(RAW DATA Opens)

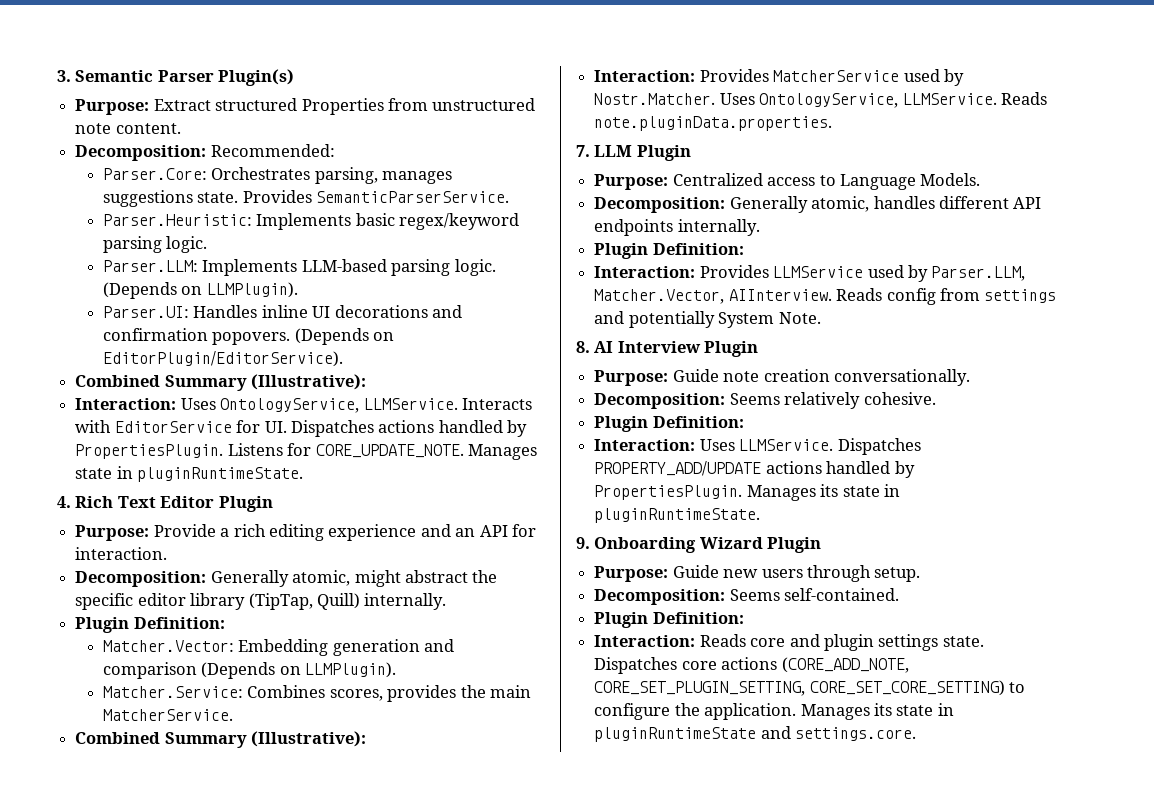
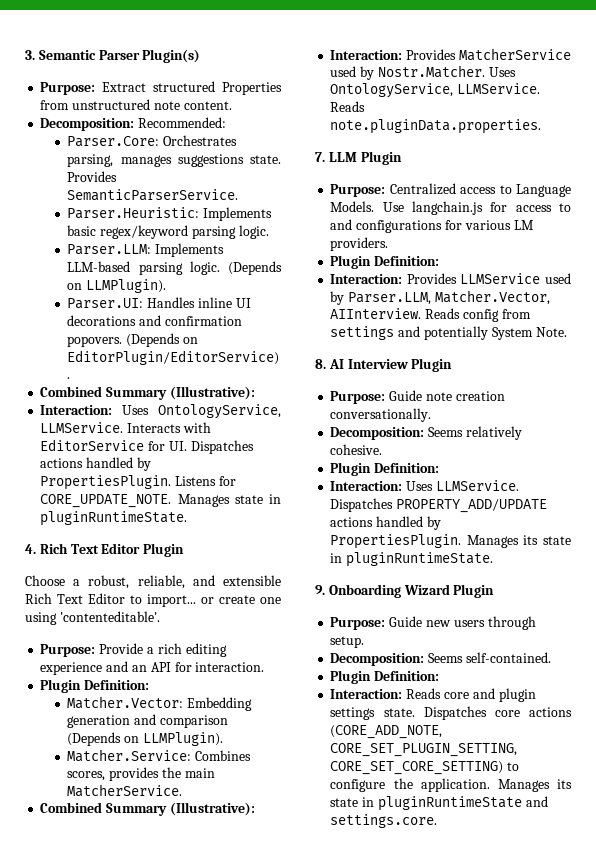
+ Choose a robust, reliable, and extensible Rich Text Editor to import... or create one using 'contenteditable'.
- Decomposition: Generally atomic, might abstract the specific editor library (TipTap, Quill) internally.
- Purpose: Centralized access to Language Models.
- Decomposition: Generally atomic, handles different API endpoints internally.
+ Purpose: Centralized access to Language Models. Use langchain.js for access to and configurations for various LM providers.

(RAW DATA Closes)

== EXERCISE OBJECTIVE ==
Every line of the data should be transcribed exactly. Omit the images.

== EXERCISE RESULT ==
+ Choose a robust, reliable, and extensible Rich Text Editor to import... or create one using 'contenteditable'.
- Decomposition: Generally atomic, might abstract the specific editor library (TipTap, Quill) internally.
- Purpose: Centralized access to Language Models.
- Decomposition: Generally atomic, handles different API endpoints internally.
+ Purpose: Centralized access to Language Models. Use langchain.js for access to and configurations for various LM providers.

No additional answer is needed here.